### RECORDS PROVIDED
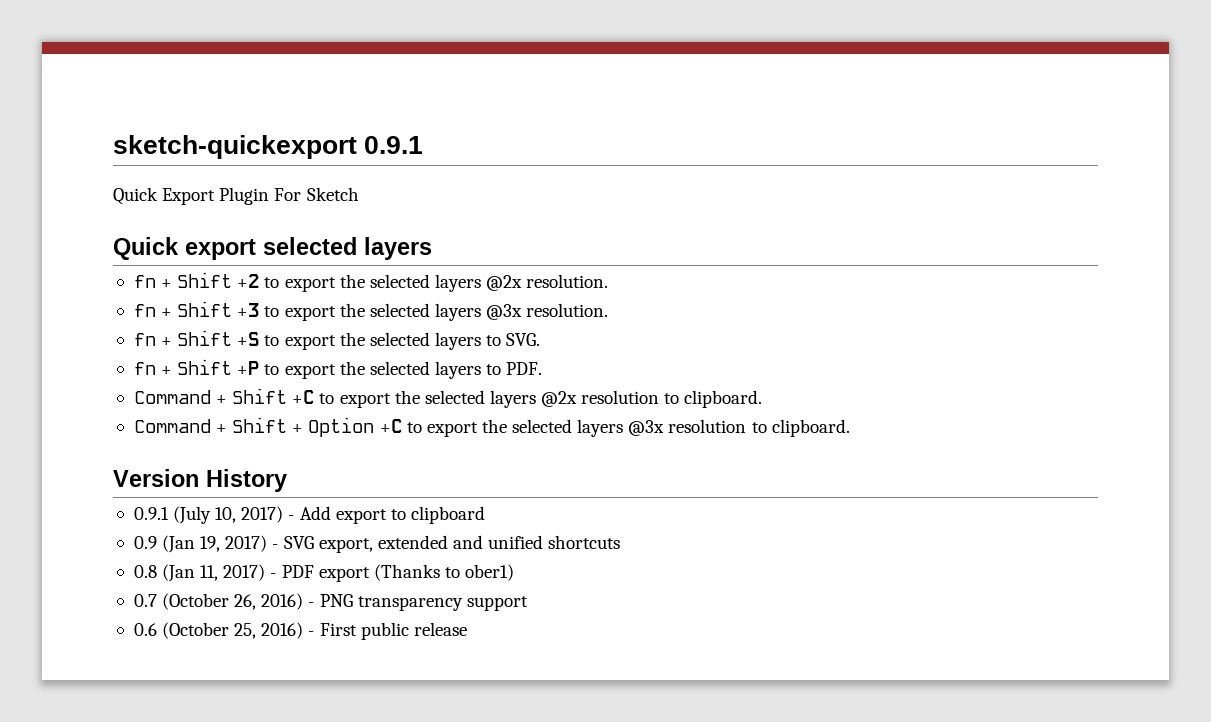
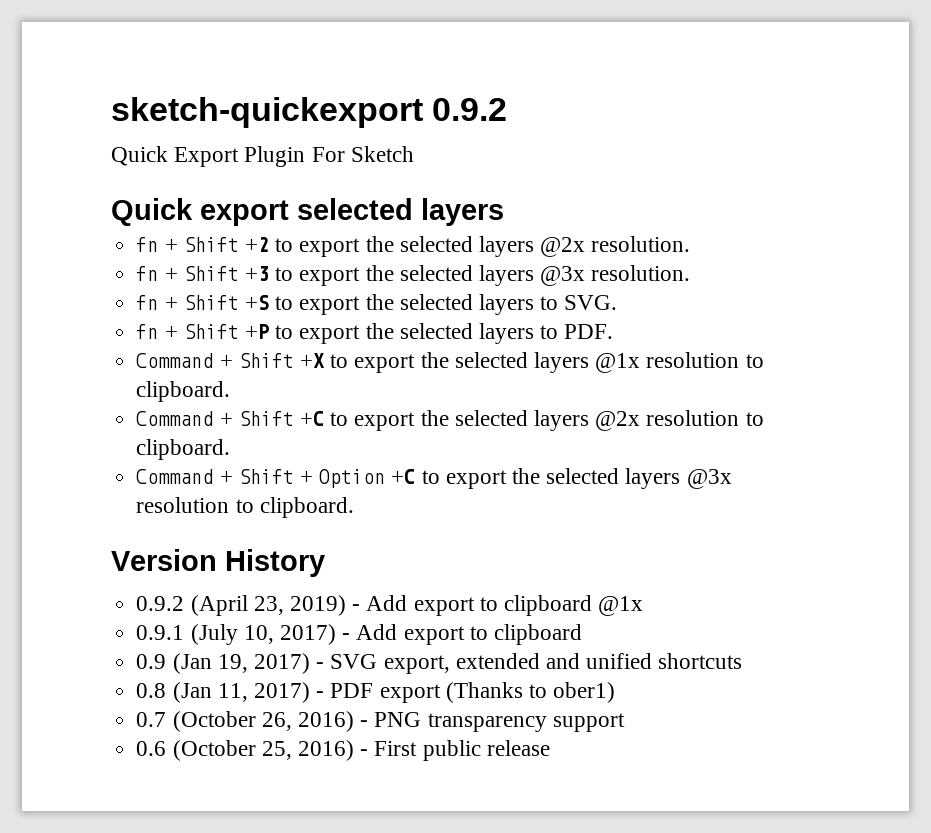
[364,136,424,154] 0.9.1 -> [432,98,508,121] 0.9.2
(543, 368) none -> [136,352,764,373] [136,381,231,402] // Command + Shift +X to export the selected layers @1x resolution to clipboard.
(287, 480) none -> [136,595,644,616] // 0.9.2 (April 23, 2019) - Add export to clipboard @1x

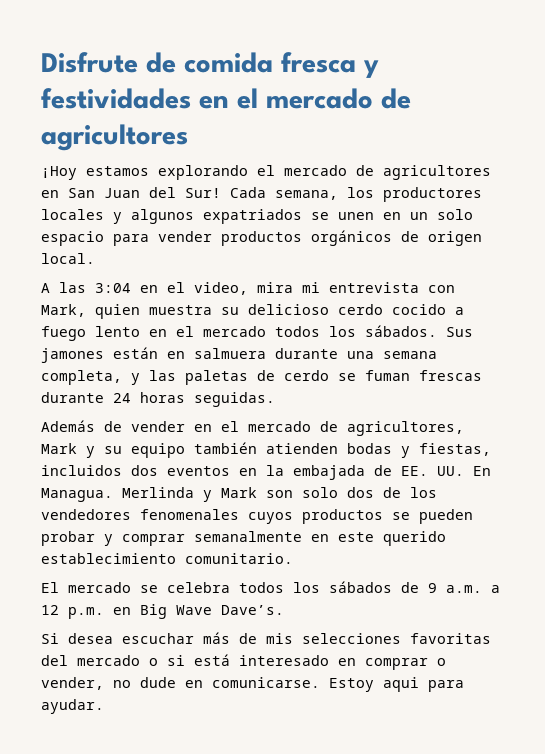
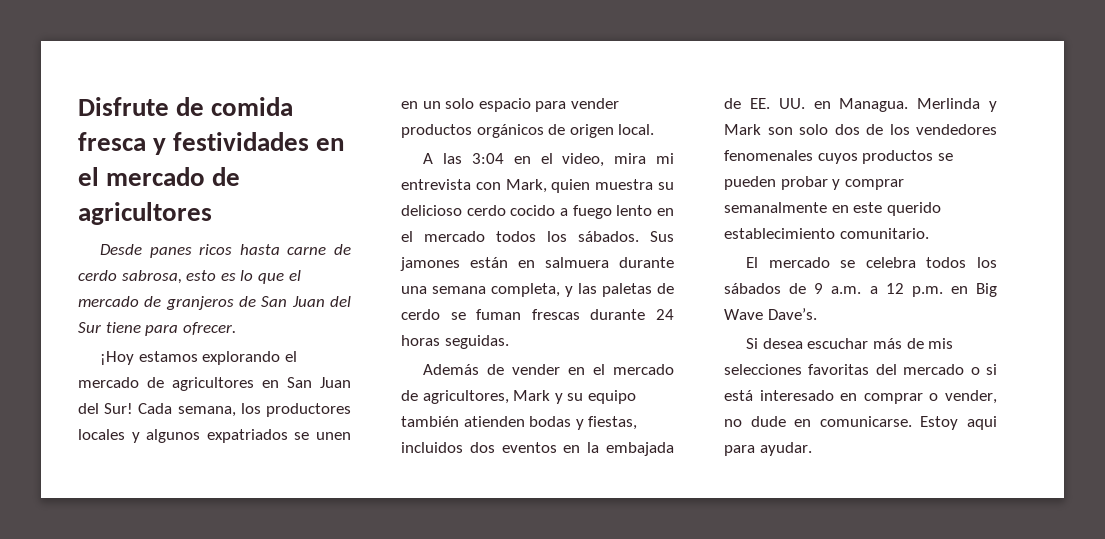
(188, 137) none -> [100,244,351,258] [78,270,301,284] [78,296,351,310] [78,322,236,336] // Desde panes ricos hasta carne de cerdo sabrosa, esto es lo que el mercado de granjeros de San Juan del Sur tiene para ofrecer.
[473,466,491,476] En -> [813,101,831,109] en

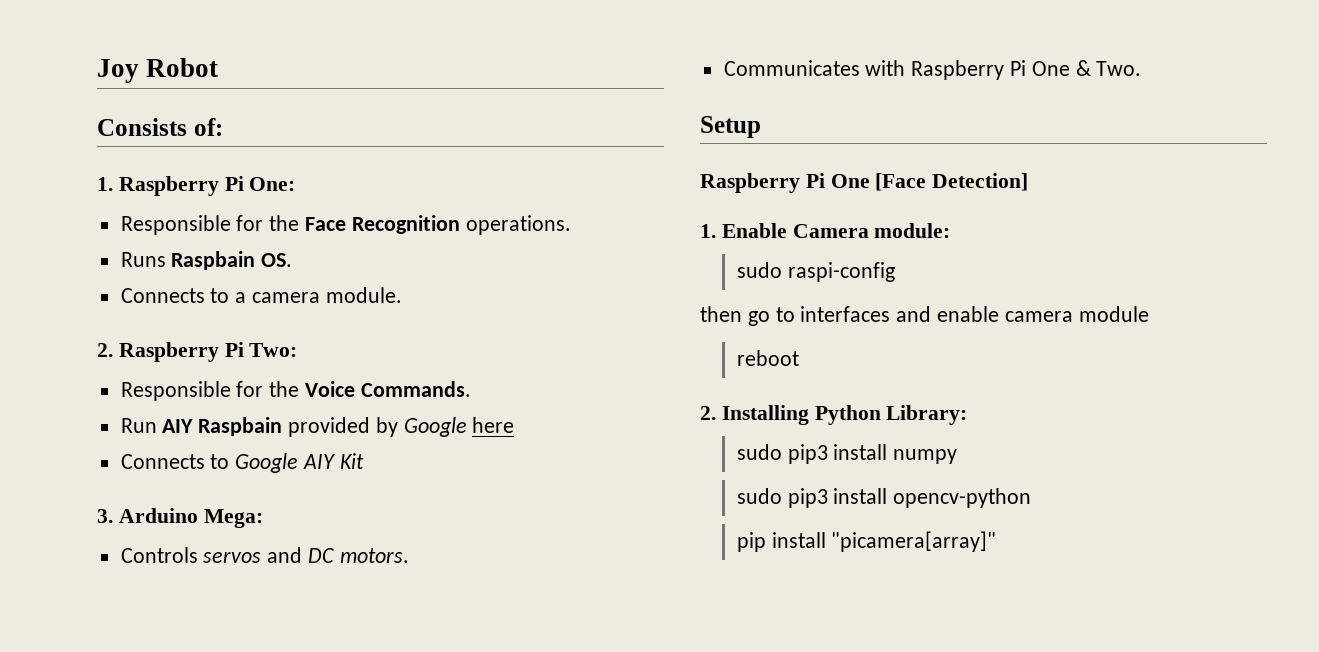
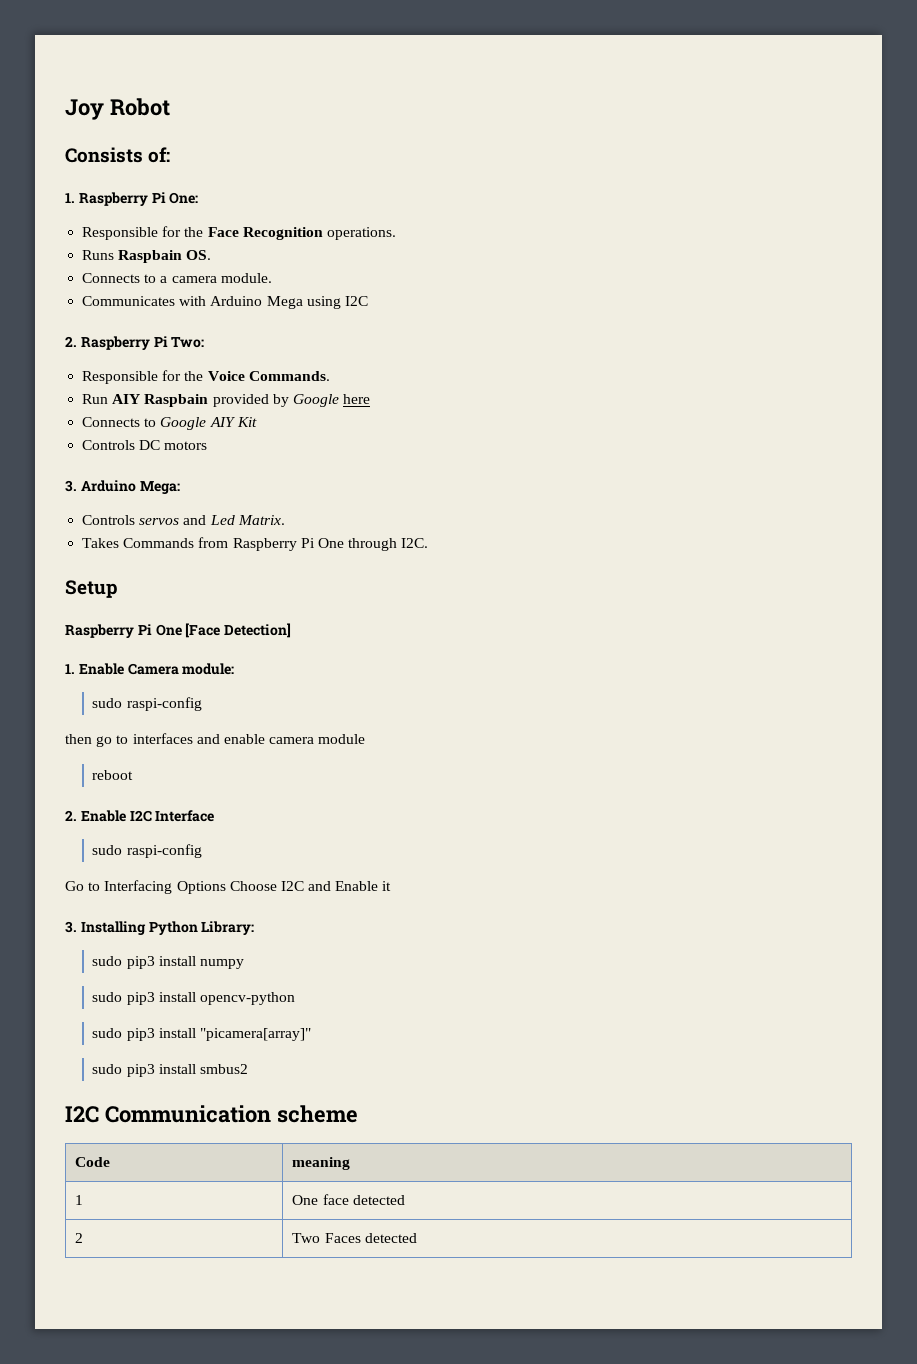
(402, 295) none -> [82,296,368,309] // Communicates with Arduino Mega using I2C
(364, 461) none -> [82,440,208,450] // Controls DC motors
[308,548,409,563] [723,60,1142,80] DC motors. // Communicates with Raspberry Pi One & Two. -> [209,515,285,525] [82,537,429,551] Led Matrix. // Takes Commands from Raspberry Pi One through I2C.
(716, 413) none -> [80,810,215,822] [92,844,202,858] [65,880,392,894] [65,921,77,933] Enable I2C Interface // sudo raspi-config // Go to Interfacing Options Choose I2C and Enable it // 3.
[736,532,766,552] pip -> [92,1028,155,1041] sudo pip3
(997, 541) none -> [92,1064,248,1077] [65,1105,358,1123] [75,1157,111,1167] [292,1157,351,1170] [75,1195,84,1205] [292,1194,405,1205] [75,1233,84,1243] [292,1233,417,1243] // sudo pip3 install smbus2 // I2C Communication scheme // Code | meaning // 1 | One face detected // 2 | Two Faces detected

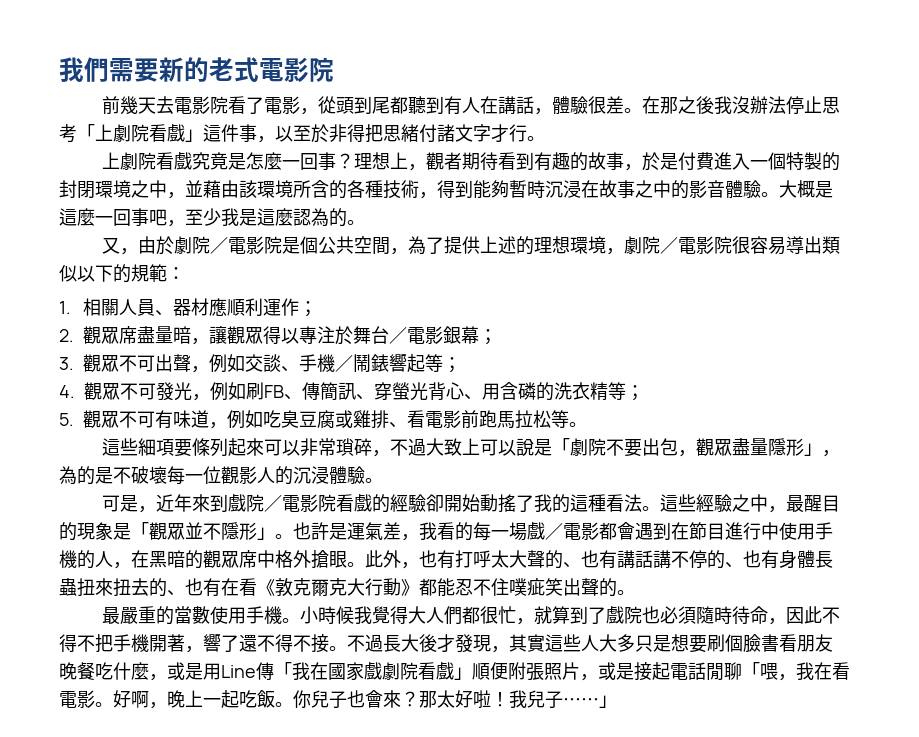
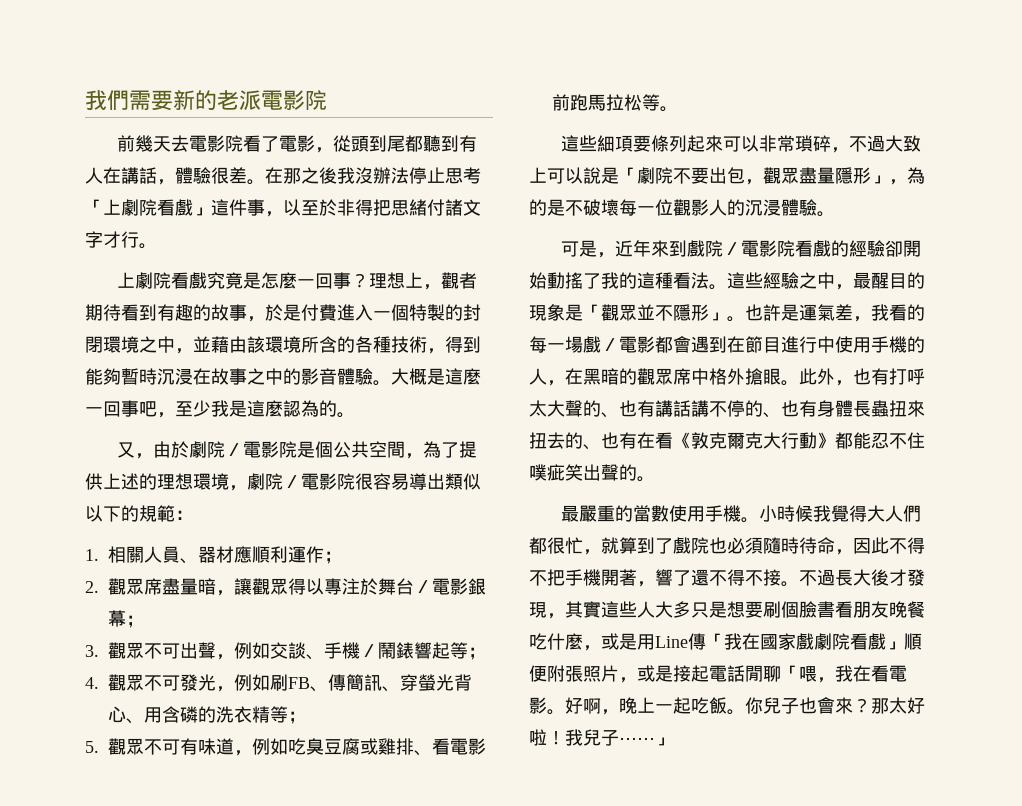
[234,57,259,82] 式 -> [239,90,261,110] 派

### PROBLEM TO WORK ON
Set down again, word for word, every line from the one with "(543, 368) none" to the one with "(364, 461) none" in the entries above, and omit the pictures.

### OUTPUT OF THE EXERCISE
(543, 368) none -> [136,352,764,373] [136,381,231,402] // Command + Shift +X to export the selected layers @1x resolution to clipboard.
(287, 480) none -> [136,595,644,616] // 0.9.2 (April 23, 2019) - Add export to clipboard @1x

(188, 137) none -> [100,244,351,258] [78,270,301,284] [78,296,351,310] [78,322,236,336] // Desde panes ricos hasta carne de cerdo sabrosa, esto es lo que el mercado de granjeros de San Juan del Sur tiene para ofrecer.
[473,466,491,476] En -> [813,101,831,109] en

(402, 295) none -> [82,296,368,309] // Communicates with Arduino Mega using I2C
(364, 461) none -> [82,440,208,450] // Controls DC motors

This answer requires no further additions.